Mingyue Wang Wang Ming Yue
Mingyue Wang , born in Beijing in 1962, is a neoclassical oil painter of old-fashioned ladies. He is the original creator of the large oil painting "The Jurist under the Bodhi Tree", the founder of Surrealism, the chief painter of the former British Prime Minister Heath, the member of the American Portrait Artists Association, the vice-chairman of the International Painting and Calligraphy Alliance, and the vice-chairman of the Thailand-China Culture and Art Exchange Association.
Mingyue Wang graduated from the Central Academy of Fine Arts with a research class in oil painting.Representative works: oil painting of ancient costume ladies "Dream Flower Soul" series.
Artistic assessment:
This is the most satisfying one I've had since my portrait. I have never known myself so truly, and Mr. Wang made me feel that every pore of my sweat is real!
--Edward Heath, former British Prime Minister
You're a Chinese soul artist and I've never observed myself so closely!--Prince Chulakon Chithya, Crown Prince of Thailand
I have an overwhelming excitement in front of your work, excitement even in every sweat pore.
--Tim Newton, Chairman of the Board of Directors of the Salmagundi Club and Curator of American Masters.

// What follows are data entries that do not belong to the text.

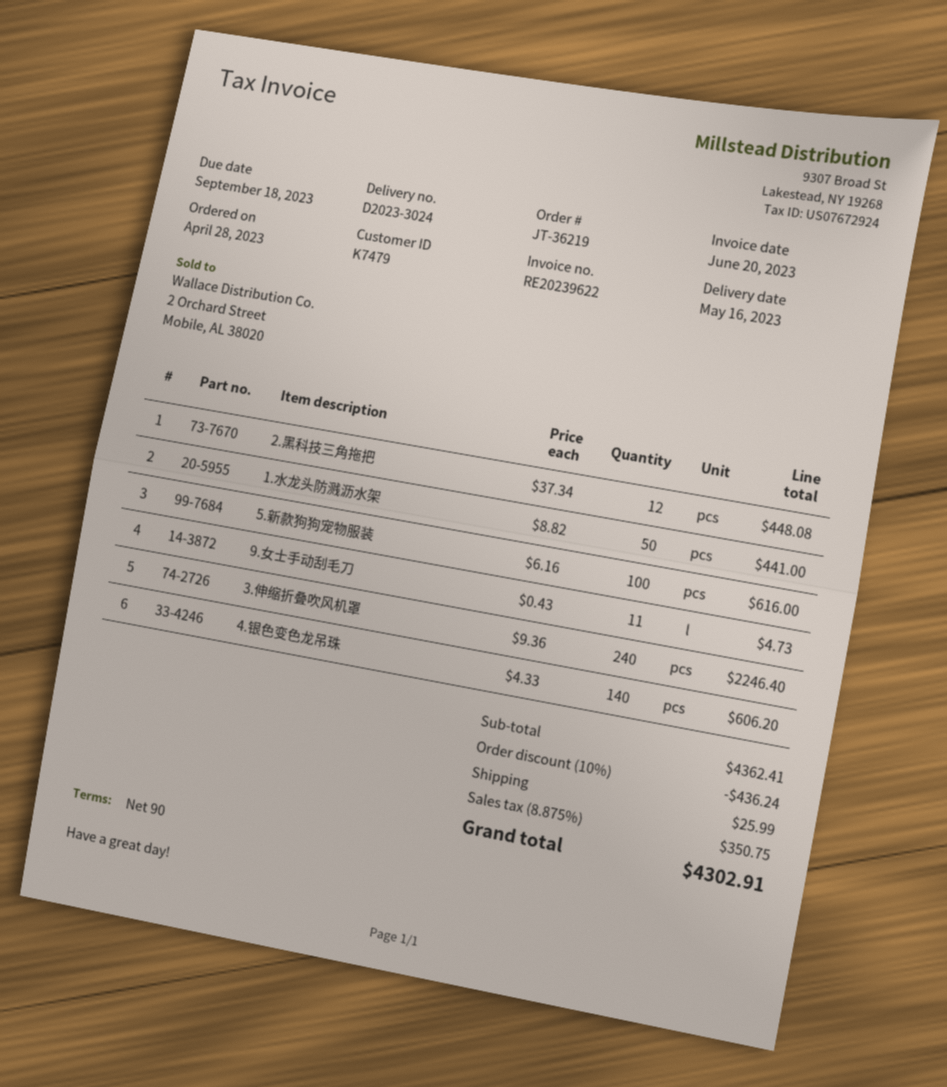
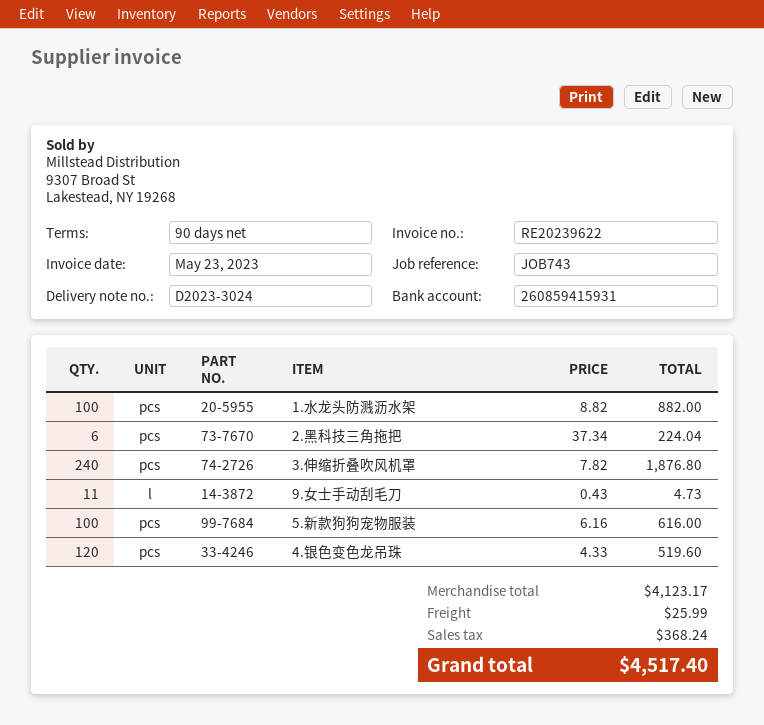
invoice date: 2023-06-20 -> 2023-05-23
2.黑科技三角拖把: 12 x 37.34 = 448.08 -> 6 x 37.34 = 224.04
1.水龙头防溅沥水架: 50 x 8.82 = 441.00 -> 100 x 8.82 = 882.00
3.伸缩折叠吹风机罩: 240 x 9.36 = 2246.40 -> 240 x 7.82 = 1876.80
4.银色变色龙吊珠: 140 x 4.33 = 606.20 -> 120 x 4.33 = 519.60
subtotal: 4362.41 -> 4123.17
discount: 10% = 436.24 -> none
tax: 350.75 -> 368.24
total: 4302.91 -> 4517.40

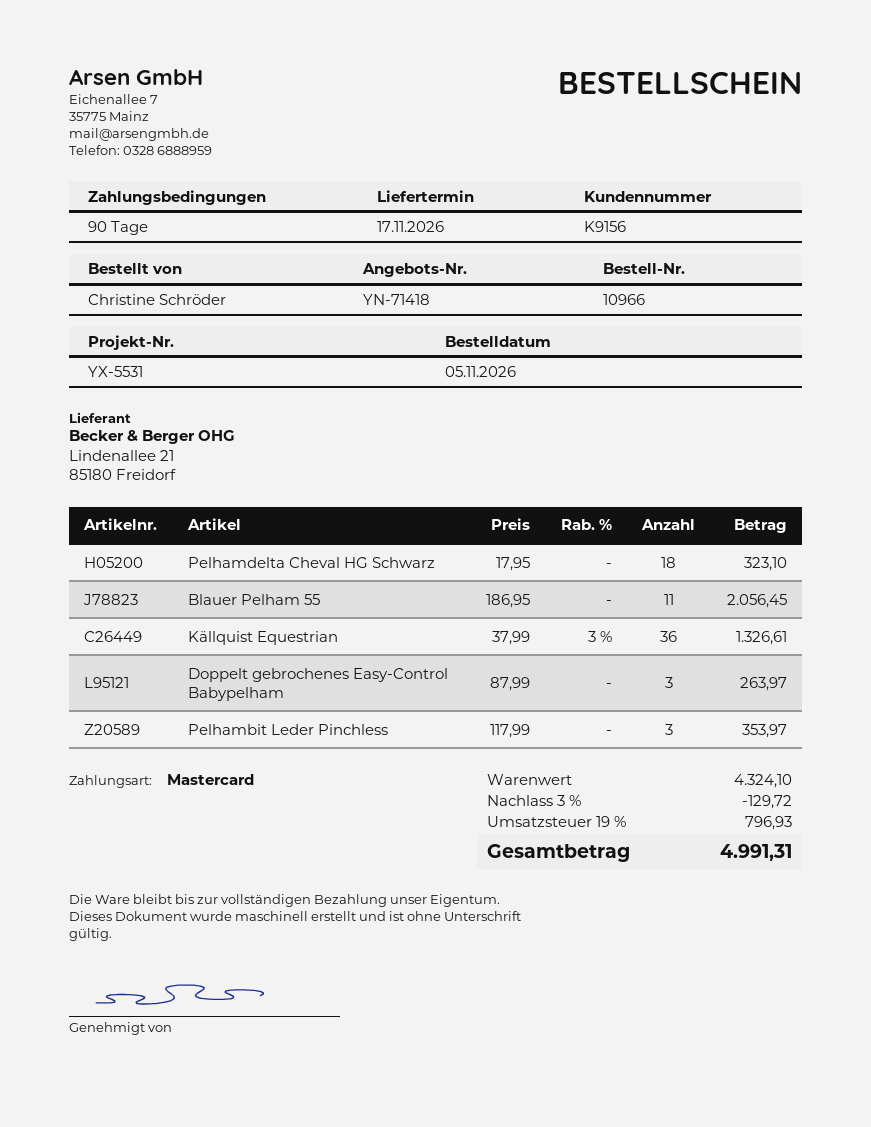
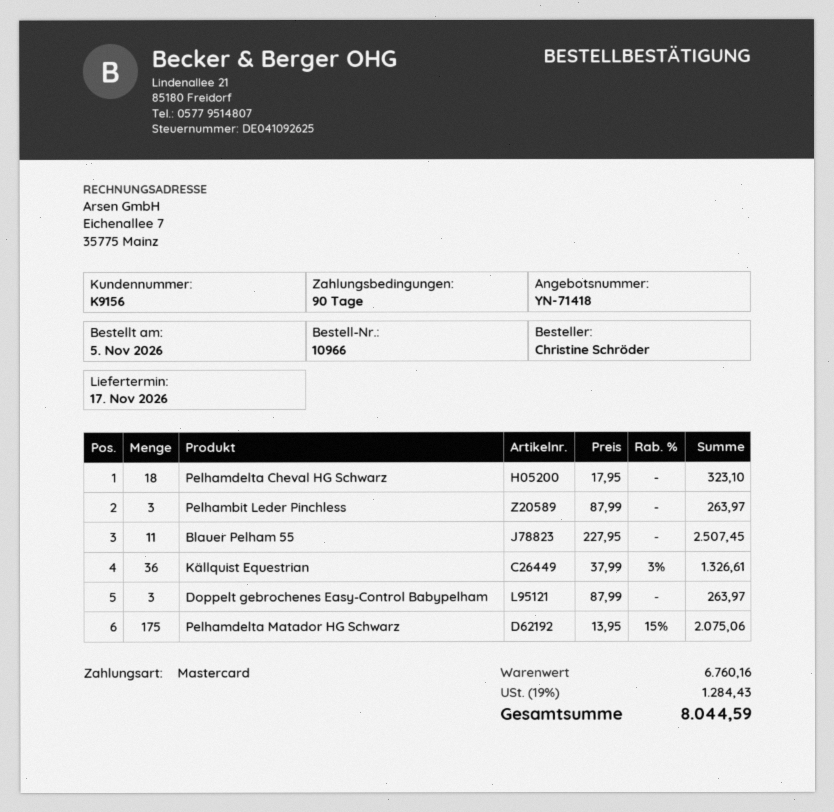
Blauer Pelham 55: 11 x 186.95 = 2056.45 -> 11 x 227.95 = 2507.45
Pelhambit Leder Pinchless: 3 x 117.99 = 353.97 -> 3 x 87.99 = 263.97
Pelhamdelta Matador HG Schwarz: none -> 175 x 13.95 - 15% = 2075.06
subtotal: 4324.10 -> 6760.16
discount: 3% = 129.72 -> none
tax: 19% = 796.93 -> 19% = 1284.43
total: 4991.31 -> 8044.59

The meaning of Wang Mingyue's work transcends not only the narrow space of the individual, but also the realm of the artistic field and enters a wider world. Wang Mingyue is a figurative portrait painter, however, his works have gone beyond the simple definition of portraiture, the artist uses the portrait as a creative tool, in other words, what he creates is no longer a personal portrait, but the form of personal portrait to find and express the pure essence of mankind and the world. Wang Mingyue's works use metaphorical and symbolic techniques to express his thoughts on life, so the picture is not the same as its implied direction, the artist is describing an apparent person in his works, however, this person, no matter how close to a real, complete person, in fact, is no longer the specific person.
--Wayne Swanson, director of the Vail Museum in Utah and internationally renowned art critic
Discover contemporary artworks by Mingyue Wang Wang Ming Yue, browse recent artworks and buy online. Categories: chinese contemporary artists. Artistic domains: Printmaking. Artist represented by 998Arts. Account type: Artist , member since 2020 (Country of origin China). Buy Mingyue Wang Wang Ming Yue's latest works on Artmajeur: Discover great art by contemporary artist Mingyue Wang Wang Ming Yue. Browse artworks, buy original art or high end prints.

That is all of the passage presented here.